Hey all, messed around in Photoshop and came up with some area of effect templates you can print out and lay on top of your maps to determine spell ranges. Here are some small previews and then the pdf is attached below. Thanks!


----------



## Charles B Coughlin

Thanks! These will be a help!

cbc


----------



## Asherett

*For D&D 5e, these are not correct.* 

First off, cones always have a front width the same as the cone length, and the front of a cone is always flat, not curved. 

Xanathar's Guide outlines two ways you can apply AOEs on the battlemap. 

The template method, where you basically overlay a template on the grid, and all squares touched by the template are affected. UNLESS the template is a sphere, in which case squares covered 50% or more by the template are affected.

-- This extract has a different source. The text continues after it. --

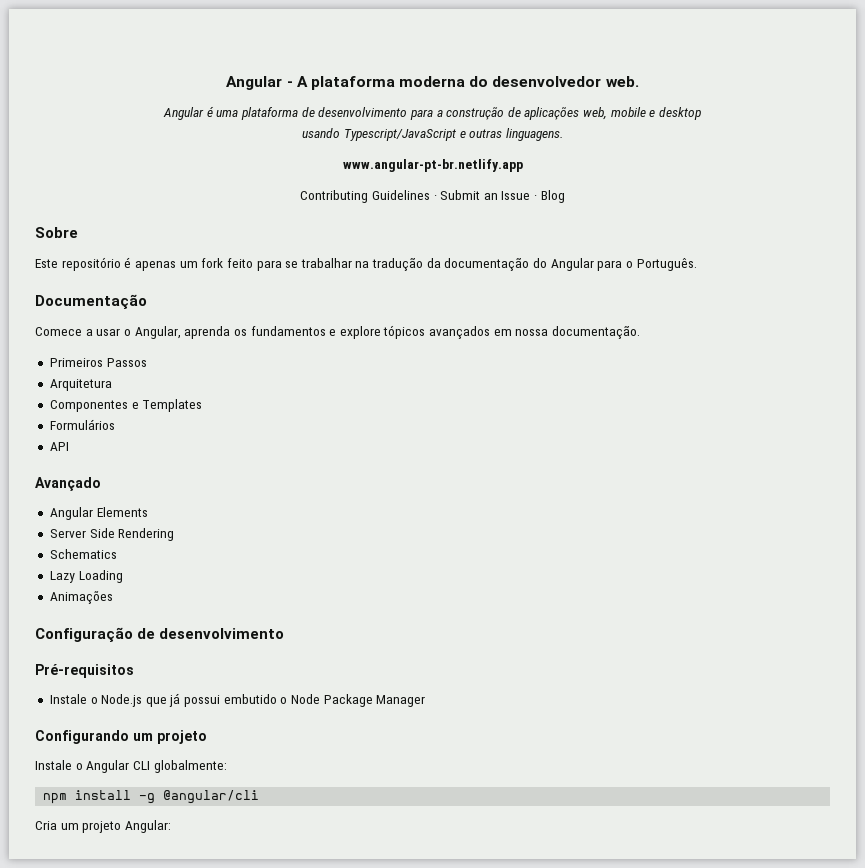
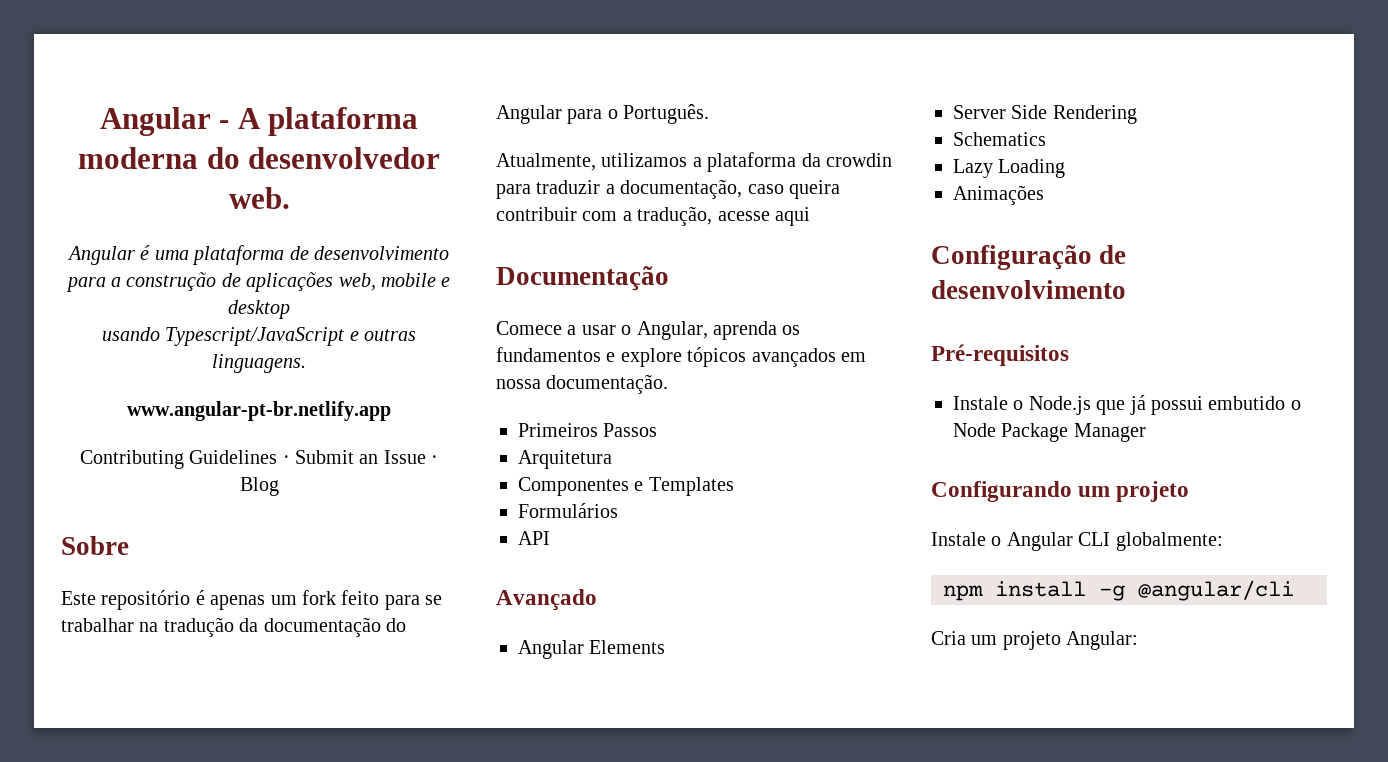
+ Atualmente, utilizamos a plataforma da crowdin para traduzir a documentação, caso queira contribuir com a tradução, acesse aqui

And the Token Method, where you basically get what Matt Colville meant when he called 5e "non-euclidian": 5" squares are 5" in all directions. In this case you put out d6's or other tokens, and keep the length in squares the same, even on the diagonal. In this method, a 30-line pointed diagonally still covers 6 squares, and a 30-foot cone always covers 21 squares.

See Xanathar's Guide to Everything, page 86-87.


----------



## Greenfield

4E and 5E have the oddity that a Fireball like effect fills a cube, not a sphere.

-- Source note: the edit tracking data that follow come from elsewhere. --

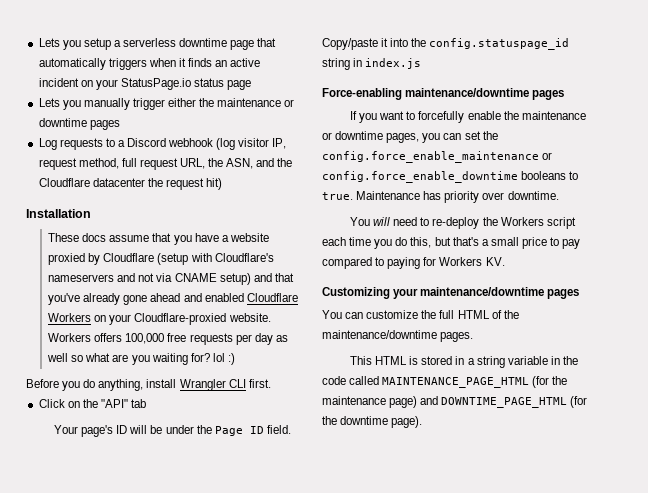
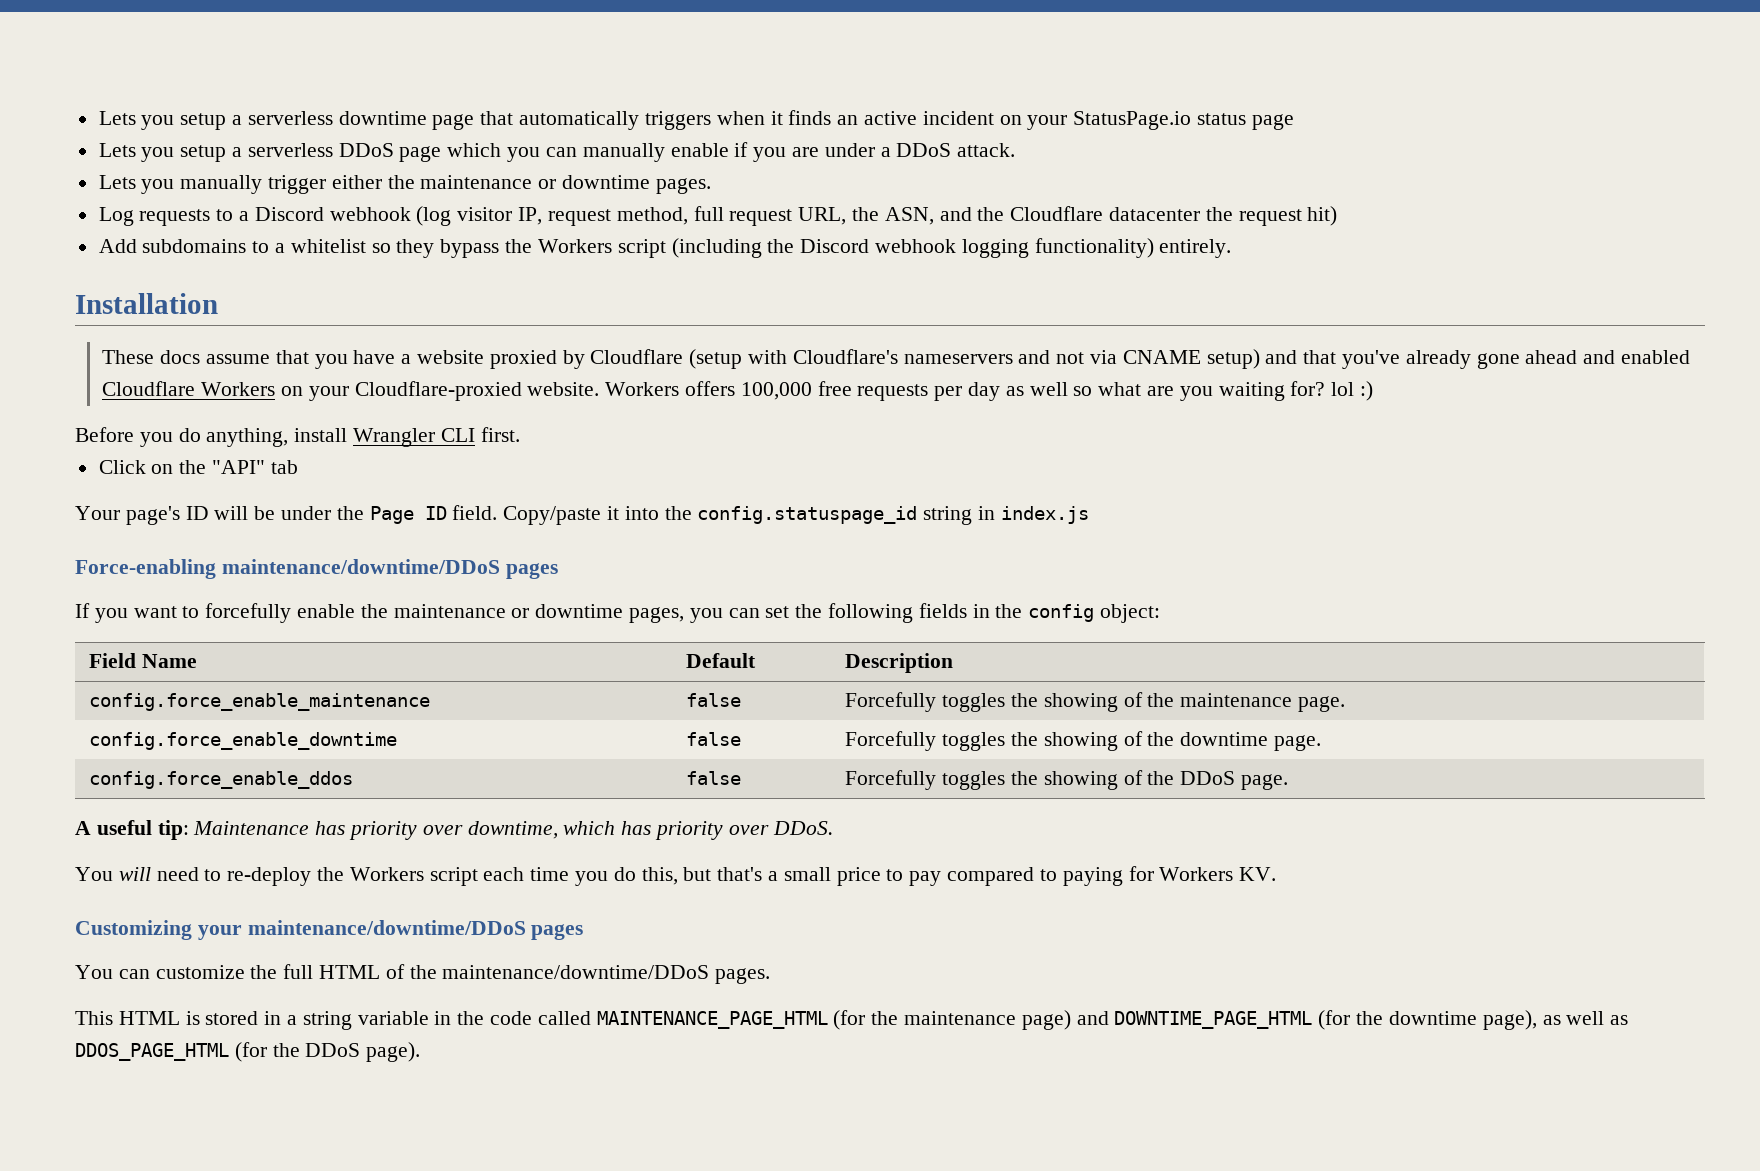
+ Lets you setup a serverless DDoS page which you can manually enable if you are under a DDoS attack.
- Lets you manually trigger either the maintenance or downtime pages
+ Lets you manually trigger either the maintenance or downtime pages.
+ Add subdomains to a whitelist so they bypass the Workers script (including the Discord webhook logging functionality) entirely.
- Force-enabling maintenance/downtime pages
+ Force-enabling maintenance/downtime/DDoS pages
- If you want to forcefully enable the maintenance or downtime pages, you can set the config.force_enable_maintenance or config.force_enable_downtime booleans to true. Maintenance has priority over downtime.
+ If you want to forcefully enable the maintenance or downtime pages, you can set the following fields in the config object:
+ Field Name | Default | Description
+ config.force_enable_maintenance | false | Forcefully toggles the showing of the maintenance page.
+ config.force_enable_downtime | false | Forcefully toggles the showing of the downtime page.
+ config.force_enable_ddos | false | Forcefully toggles the showing of the DDoS page.
+ A useful tip: Maintenance has priority over downtime, which has priority over DDoS.
- Customizing your maintenance/downtime pages
+ Customizing your maintenance/downtime/DDoS pages
- You can customize the full HTML of the maintenance/downtime pages.
+ You can customize the full HTML of the maintenance/downtime/DDoS pages.
- This HTML is stored in a string variable in the code called MAINTENANCE_PAGE_HTML (for the maintenance page) and DOWNTIME_PAGE_HTML (for the downtime page).
+ This HTML is stored in a string variable in the code called MAINTENANCE_PAGE_HTML (for the maintenance page) and DOWNTIME_PAGE_HTML (for the downtime page), as well as DDOS_PAGE_HTML (for the DDoS page).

I've made a number of these templates out of wire.  12 gauge house wire, from the hardware store, works well.  The different colored insulation available makes it easy to color code the different templates, and you can lay them down around figures already in place, for lasting effects.

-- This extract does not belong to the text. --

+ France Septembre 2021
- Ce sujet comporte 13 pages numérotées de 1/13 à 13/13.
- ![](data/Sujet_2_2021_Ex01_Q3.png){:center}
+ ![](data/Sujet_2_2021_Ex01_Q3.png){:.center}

To join the ends of the wire, create an overlap in the insulation by flex-breaking the wire inside the rubber coating, then slicing the insulation half an inch away.  Expose half an inch of copper on the other end, add a drop of glue and insert Tab A into Slot B, so it stays as a closed form.

I plot my bends by tracing the pattern on the battle mat, then laying the wire out and following the lines.

But thanks for the contribution.  Useful stuff!


----------



## Asherett

Greenfield said:


> 4E and 5E have the oddity that a Fireball like effect fills a cube, not a sphere.



Fireballs in 5e only fill a cube if you use the "token method". I revised my post above so it's more correct referencing both methods descriebd in XGE. 

If you use the "template method", which may be the default method assumed by the designers, a Fireball is a sphere overlaid on the grid any way you want, and only creatures in a square filled 50% or more by the sphere area are affected.

So a 5e Fireball with template method, centered on a grid intersection, affects this area:


----------



## Greenfield

When I count from center to the high point of either left or right edge, it totals to 25 feet.

Is that right, or am I miscounting something?  Or is it a 25 foot radius burst?  Or is it that the template doesn't match the description?


----------